Ah! Thanks for pointing that out. I'd not appreciated the impact of that
setting. I'll have to consider my options here. This also fits well with
Wido's reply (in this same thread) about splitting the nodes in to three
groups rather than two, although the cost of 10Gb networking starts to
become prohibitive at that point.

> > My question is about configuring the public network. If it's all one
> > subnet then the clients consuming the Ceph resources can't have both
> > links active, so they'd be configured in an active/standby role. But
> > this results in quite heavy usage of the trunk between the two
> > switches when a client accesses nodes on the other switch than the one
> > they're actively connected to.
> 
> The linux bonding driver supports several strategies for teaming network
> adapters on L2 networks.

Across switches? Wido's reply mentions using mlag to span LACP trunks
across switches. This isn't something I'd seen before, so I'd assumed I
couldn't do it. Certainly an area I need to look in to more.

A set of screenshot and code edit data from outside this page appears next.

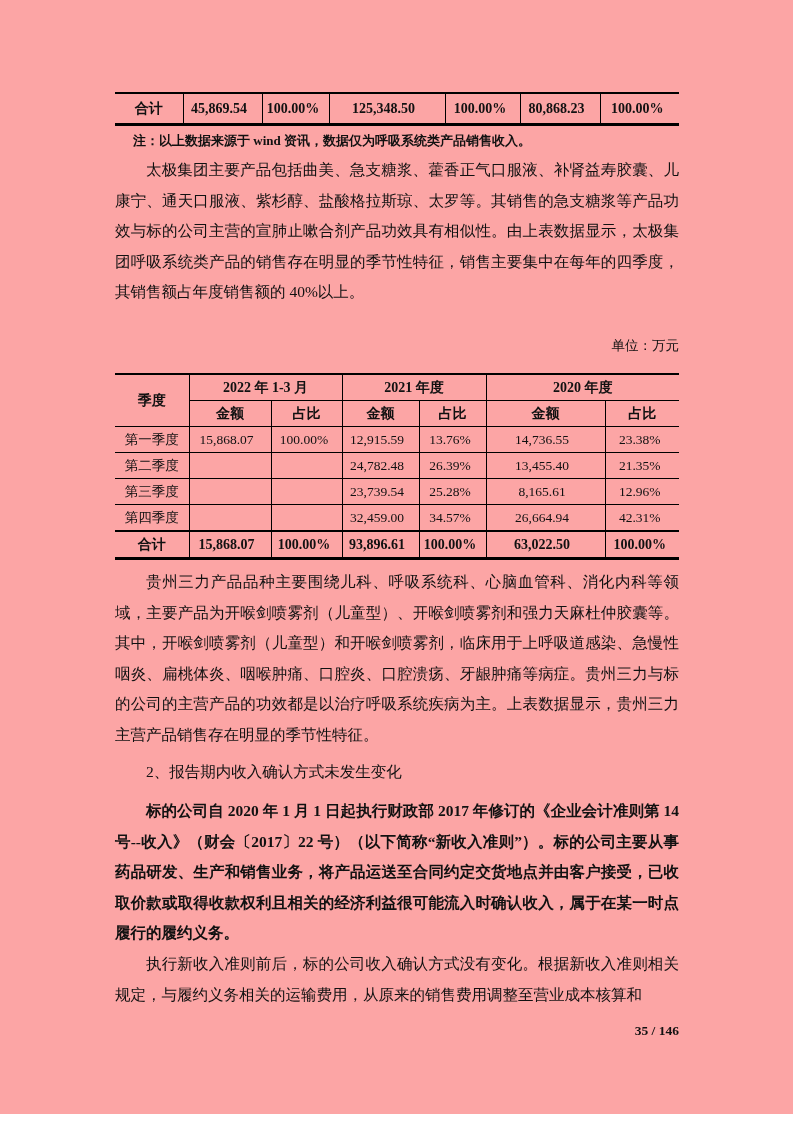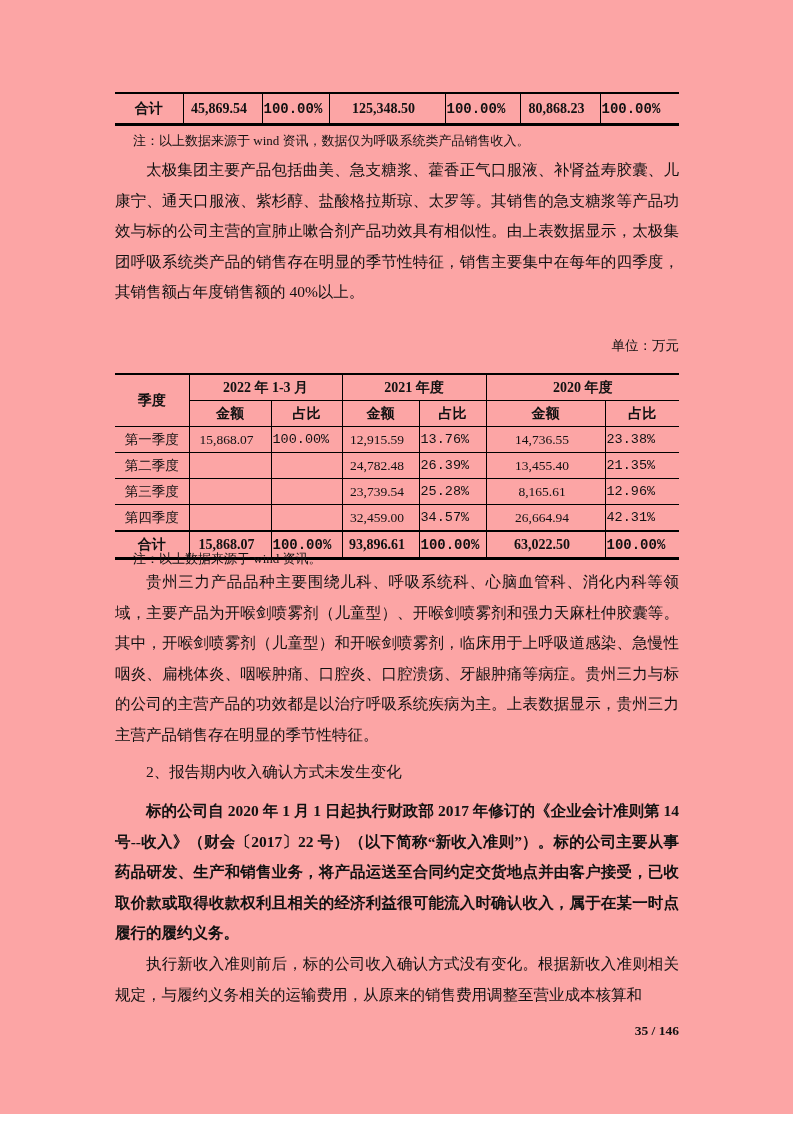"100.00%" .cell-ratio { font-family: Liberation Mono, monospace -> none; text-align: left -> center }
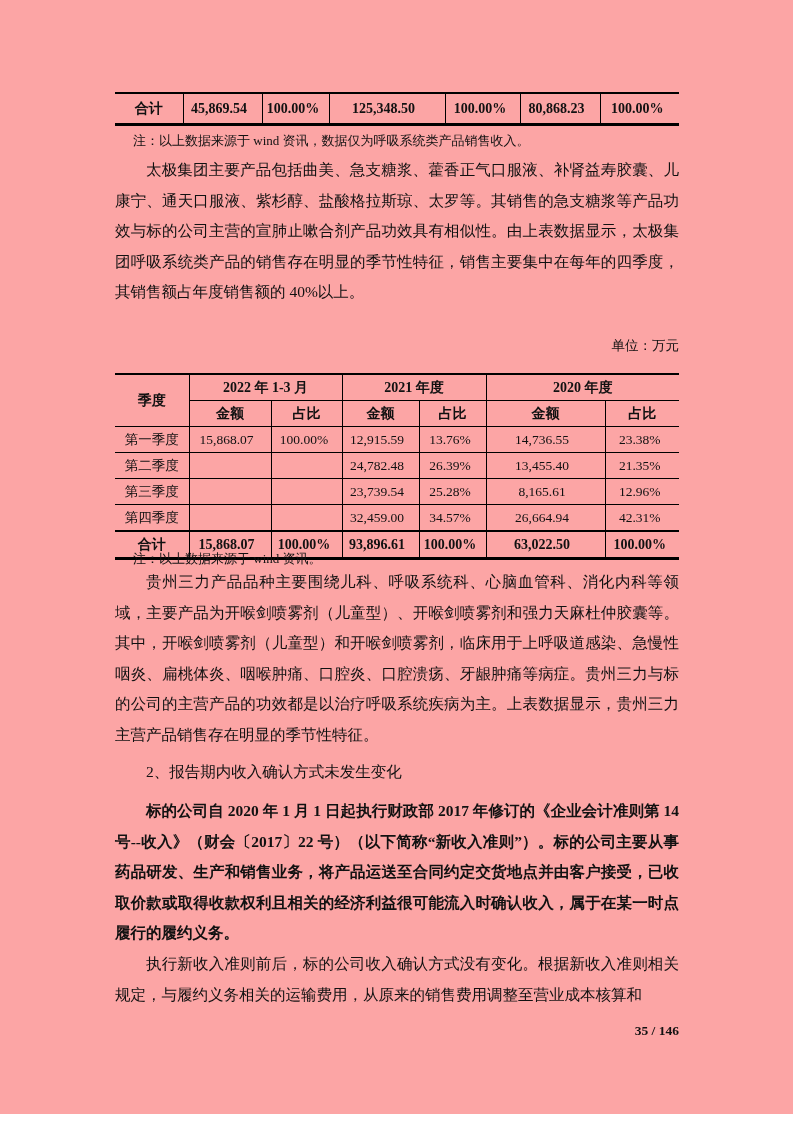"注：以上数据来源于 wind 资讯，数据仅为呼吸系统类产品销售收入。" div.abs { font-weight: none -> bold }
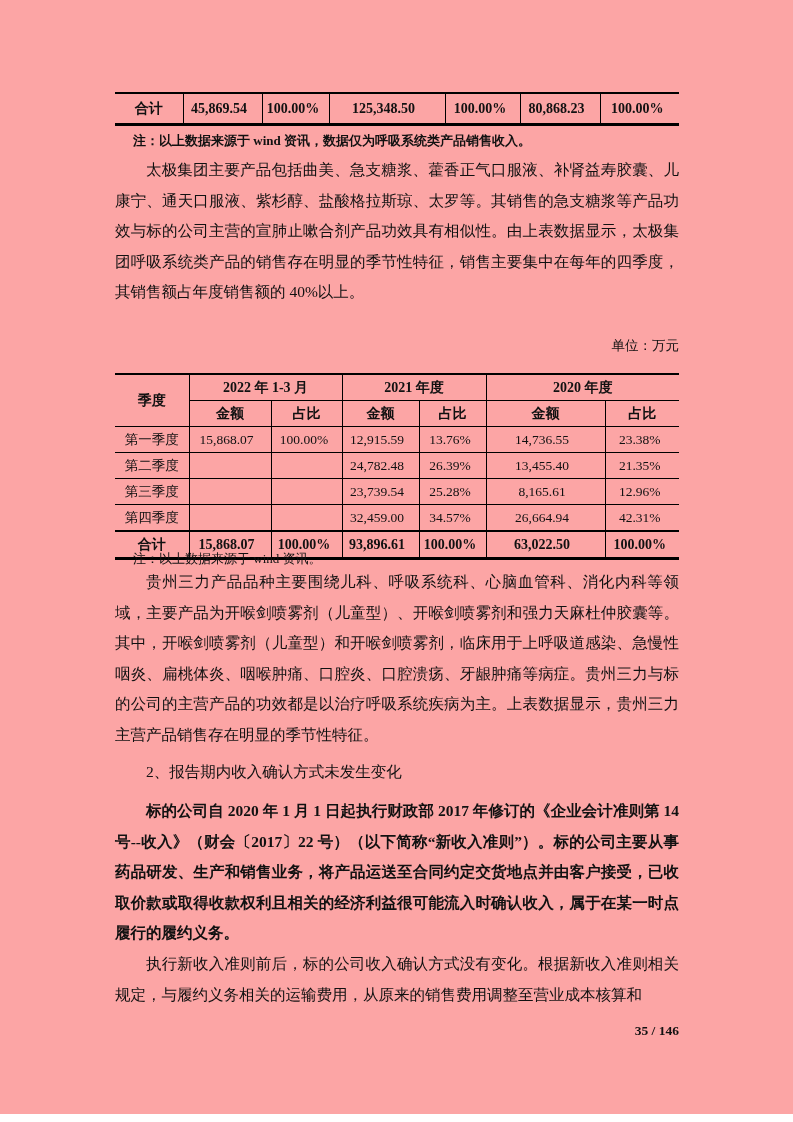"注：以上数据来源于 wind 资讯。" div.abs { html: <div>注：以上数据来源于 wind 资讯。</div> -> none }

> > So, can I configure multiple public networks? I think so, based on the
> > documentation, but I'm not completely sure. Can I have one half of the
> > cluster on one subnet, and the other half on another? And then the
> > client machine can have interfaces in different subnets and "do the
> > right thing" with both interfaces to talk to all the nodes. This seems
> > like a fairly simple solution that avoids a SPOF in Ceph or the network
> > layer.
> 
> You can have multiple networks for both the public and cluster networks,
> the only restriction is that all subnets for a given type be within the same
> supernet. For example
> 
> 10.0.0.0/16 - Public supernet (configured in ceph.conf)
> 10.0.1.0/24 - Public rack 1
> 10.0.2.0/24 - Public rack 2
> 10.1.0.0/16 - Cluster supernet (configured in ceph.conf)
> 10.1.1.0/24 - Cluster rack 1
> 10.1.2.0/24 - Cluster rack 2

Thanks, that clarifies how this works.

> > As an aside, there's a similar issue on the cluster network side with
> > heavy traffic on the trunk between the two cluster switches. But I
> > can't see that's avoidable, and presumably it's something people just
> > have to deal with in larger Ceph installations?
> 
> A proper CRUSH configuration is going to place a replica on a node in
> each rack, this means every write is going to cross the trunk. Other
> traffic that you will see on the trunk:
> 
> * OSDs gossiping with one another
> * OSD/Monitor traffic in the case where an OSD is connected to a
>   monitor connected in the adjacent rack (map updates, heartbeats).

Am I right in say that the first of these happens over the cluster
network and the second over the public network? It looks like monitors
don't have a cluster network address.

> * OSD/Client traffic where the OSD and client are in adjacent racks
> 
> If you use all 4 40GbE uplinks (common on 10GbE ToR) then your
> cluster level bandwidth is oversubscribed 4:1. To lower oversubscription
> you are going to have to steal some of the other 48 ports, 12 for 2:1 and
> 24 for a non-blocking fabric. Given number of nodes you have/plan to
> have you will be utilizing 6-12 links per switch, leaving you with 12-18
> links for clients on a non-blocking fabric, 24-30 for 2:1 and 36-48 for 4:1.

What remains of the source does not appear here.